校閲の指摘で、『マイ・フェア・レディ』が埋めこまれていたことが判明。この場合、原作のショーの『ピグマリオン』の方かもしれない。これによって主人公ジョシュアと養母の関係とそれぞれのキャラに新たな光があたる。
浅倉さんがディックの『パーマー・エルドリッチ』だったか『ユービック』だったかの「訳者あとがき」で、こいつは傑作と意気ごんで始めても、ゲラが出てくるころにはもううんざりしていることが多いが、この作品だけはゲラで読んでも面白く、傑作だとあらためて思った、という趣旨のことを書いていたが、あれはこういうことか、と思い知らされる。翻訳の作業をしながら、面白くてしかたがなかったけれど、ゲラで読んでもますます面白い。『マイ・フェア・レディ』のような発見はまだまだありそうで、それでまた面白くなる。

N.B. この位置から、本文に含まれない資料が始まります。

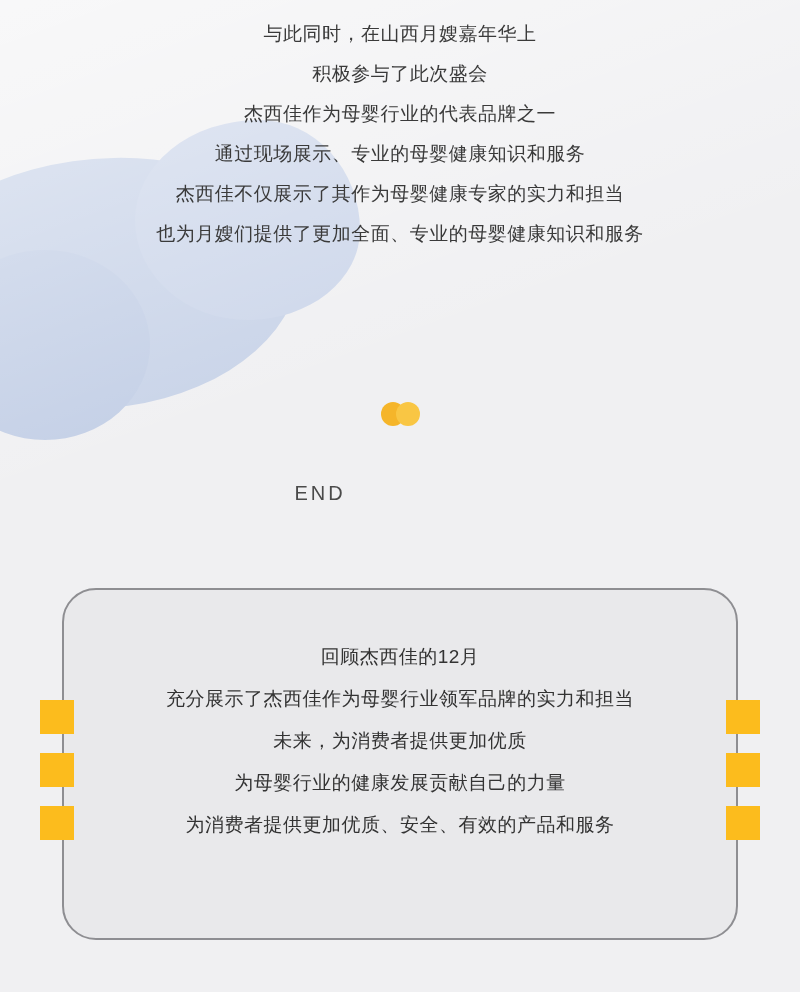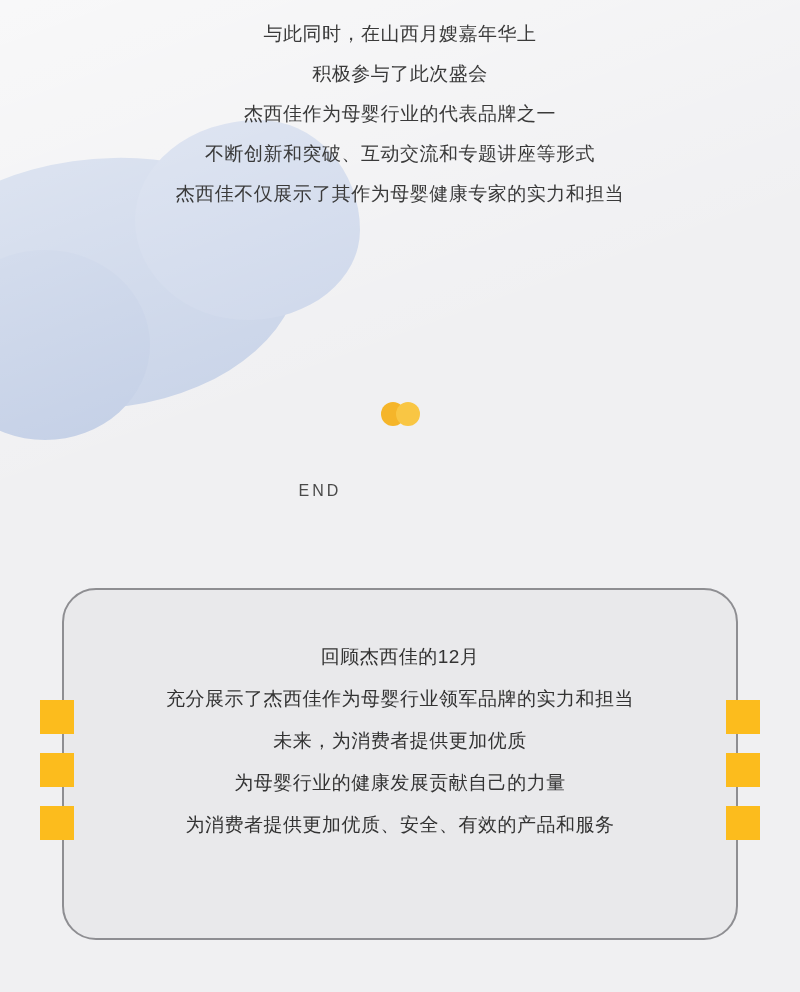"不断创新和突破、互动交流和专题讲座等形式" div.line { text: 不断创新和突破、互动交流和专题讲座等形式 -> 通过现场展示、专业的母婴健康知识和服务 }
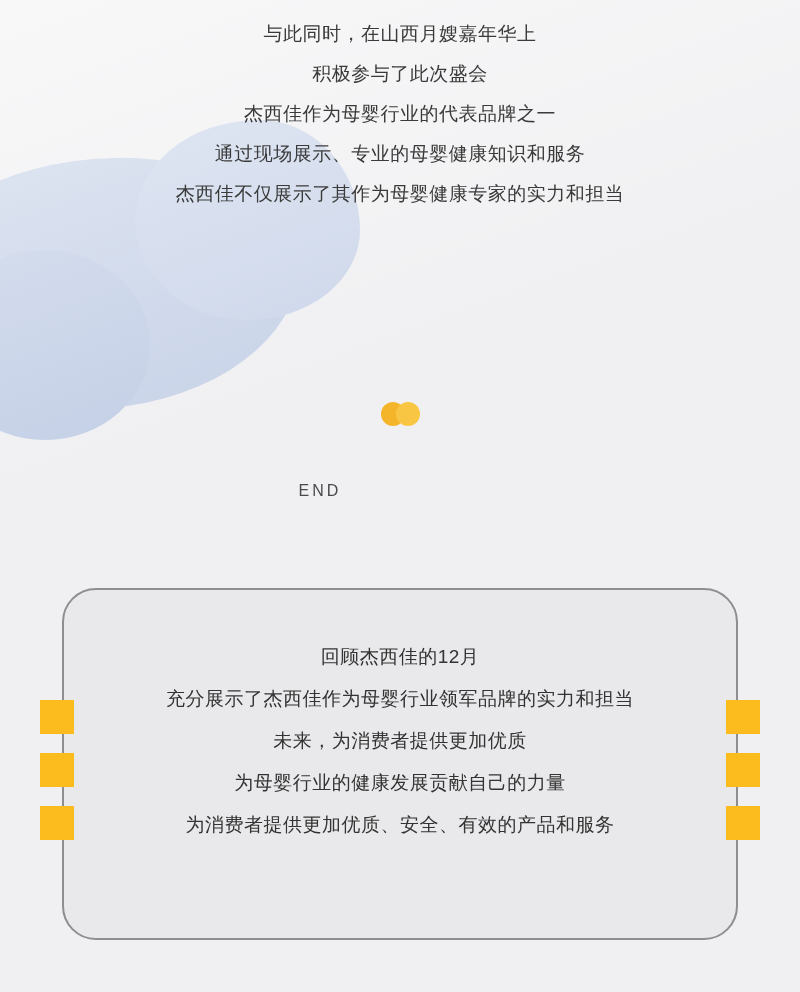"也为月嫂们提供了更加全面、专业的母婴健康知识和服务" div.line { html: none -> <div>也为月嫂们提供了更加全面、专业的母婴健康知识和服务</div> }
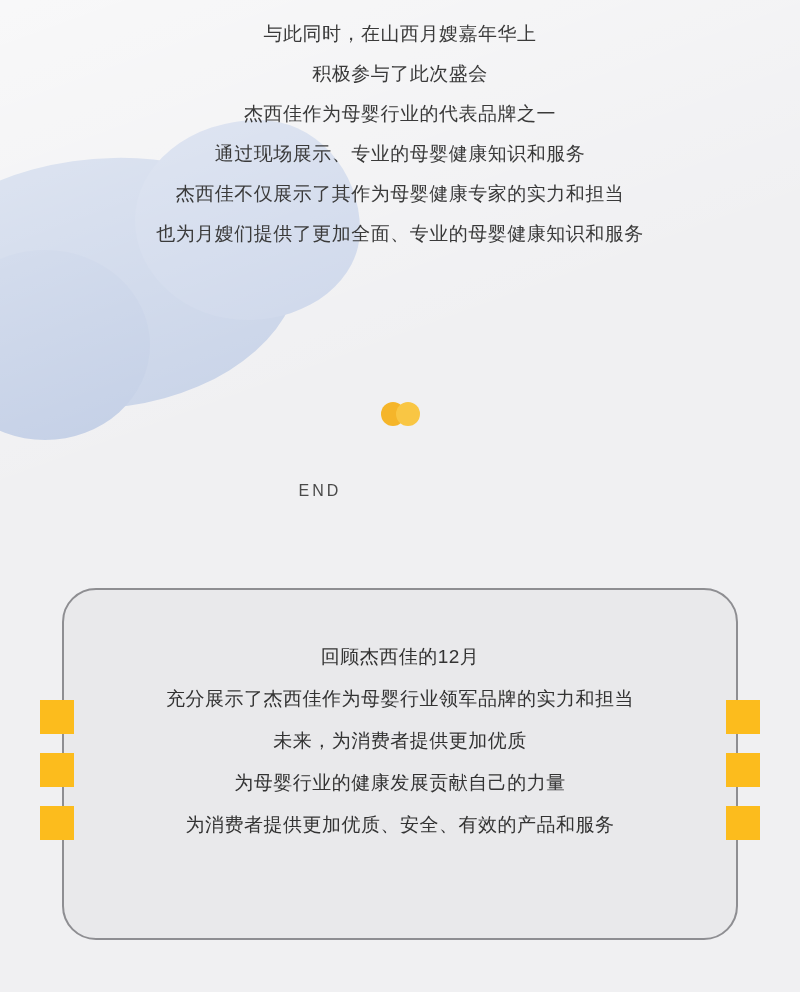"END" .end-label { font-size: 16px -> 20px }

ただ、この面白さはたいていの人は一度読んだだけで味わうのは難しいだろう。ぜひ二度以上読んでもらいたい。再読、三読してようやくその本当の価値がわかる作品ではある。ビショップの作品にはそういうものが多いのだ、たぶん。ビショップが何となく敬して遠ざけられているのは、そのせいもあるだろう。あたしもそうだった。思えば「キャサドニアのオデッセィ」も、初読ではなにやら凄い話という印象だけだった。ずいぶんたってから再読した時、呆然として、また爆笑もしてしまった。この仕事をさせてもらったことで、そのことに眼を開かされたのは、まことにありがたい。心を入れかえて、あらためて読んでみよう。
ああ、それにしても読むものがあり過ぎる。SFF も蓄積が進んで、古くて良いものもたくさんあるし、技術革新のおかげで、新しくて良さそうなものもどんどん出てくる。片方ばかり読んでいるわけにもいかない。交互に読みゃあいいとも思えるが、読むには気分が乗る必要もあるから、そう機械的にもできない。加えて時間はどんどん減ってゆく。まあ、澁澤龍彦のように、本を読んでる最中にどんと逝くというのが理想ではあるな。